Gerek Anadolu’da, gerekse yassı mermer idollerin çok miktarda ele geçirildiği Ege Adalarında[5] bugüne kadar yapılan araştırmalarda bu tip eserlere rastlanılmamıştır. Bununla beraber, Beyce Sultan’da gerçekleştirilmiş olan sistematik kazılarda, XIV üncü mimari tabakada ortaya çıkarılmış kırık bir baş[6], bu eserlerin kat’i tarihlenmelerini sağlaması yanında orijinal olduklarını da kanıtlar.

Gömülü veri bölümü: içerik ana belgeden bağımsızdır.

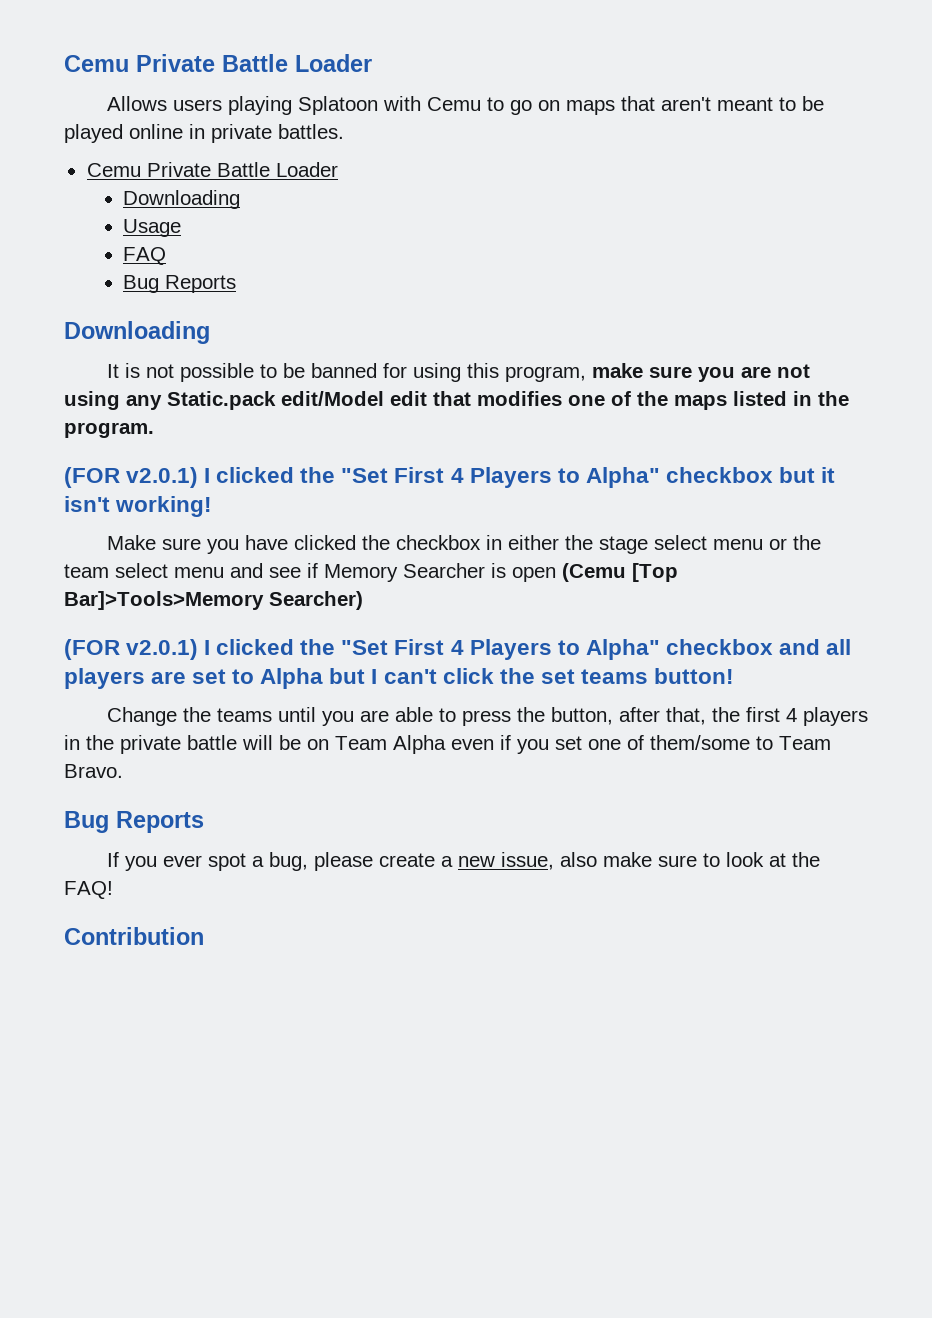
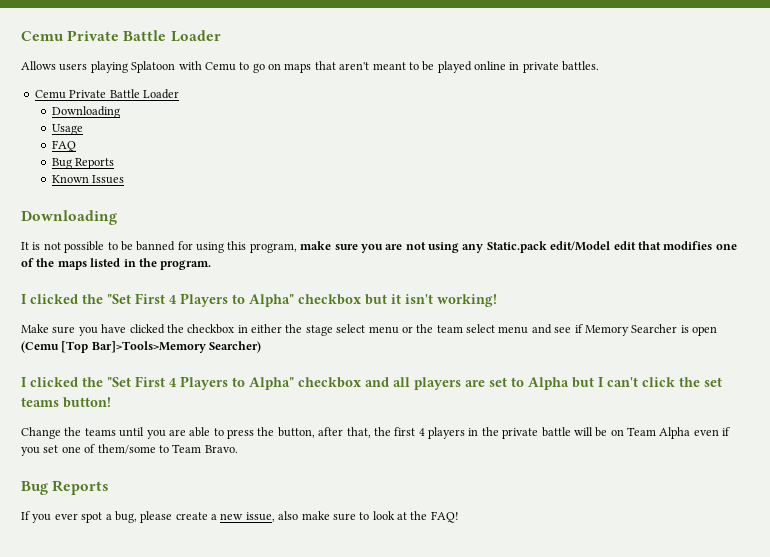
(237, 284) none -> [52,175,125,184] // Known Issues
[64,467,199,488] (FOR v2.0.1) -> (212, 265) none
[64,639,199,660] (FOR v2.0.1) -> (262, 347) none
[64,927,204,945] // Contribution -> (459, 517) none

Beyce Sultan’da bulunmuş olan ve yine beyaz mermerden yapılmış bu baş parçası tahribata uğramış olmasına rağmen bir zamanlar bir çıkıntıya sahip olduğunu göstermektedir[7] (Lev. II Res. 3). Başlarında çıkıntı olan idollere gösterilebilecek diğer bir örnek ise, Karataş-Semayük’te ortaya çıkartılmış küp -mezar gömülerinden birinde ele geçirilmiştir. Ancak, M. Mellink, bu eserin başında görülen çentiğin (Lev. II Res. 4) başta kasdi olarak belirtilmek istenen bir çıkıntıyı göstermekten ziyade bu idolün mezara hediye olarak konulmadan önce başının kırılmasını sağlamak amacı ile yapılmış olabileceğinin ileri sürmüştür[8]. Hafir, bu işleme neden olarak Karataş-Semayük’te ortaya çıkarılan diğer bir çok küp-mezarlarda ele geçirilen idollerin başlarının boyunlarından kopmuş olarak bulunduklarını göstermiştir[9]. Söz konusu eser 3 cm. yükseklikte ve 1 cm. kalınlıktadır. Bu boyutlardaki bir idolün başı koparılmak istense idi, diğer mezarlardaki idollerin çoğunda görüldüğü gibi baş boyundan veya boyun ortasından başta bu kadar derin bir iz bırakmadan el veya herhangi bir âlet yardımıyla rahatça gerçekleştirilebilirdi. Halbuki, çentik yukarıda bahsettiğimiz idollerde de görüldüğü gibi başın yan tarafında yer almakta fakat eserin küçüklüğü nedeni veya acele ile tamamiyle belirtilememış bir durum göstermektedir.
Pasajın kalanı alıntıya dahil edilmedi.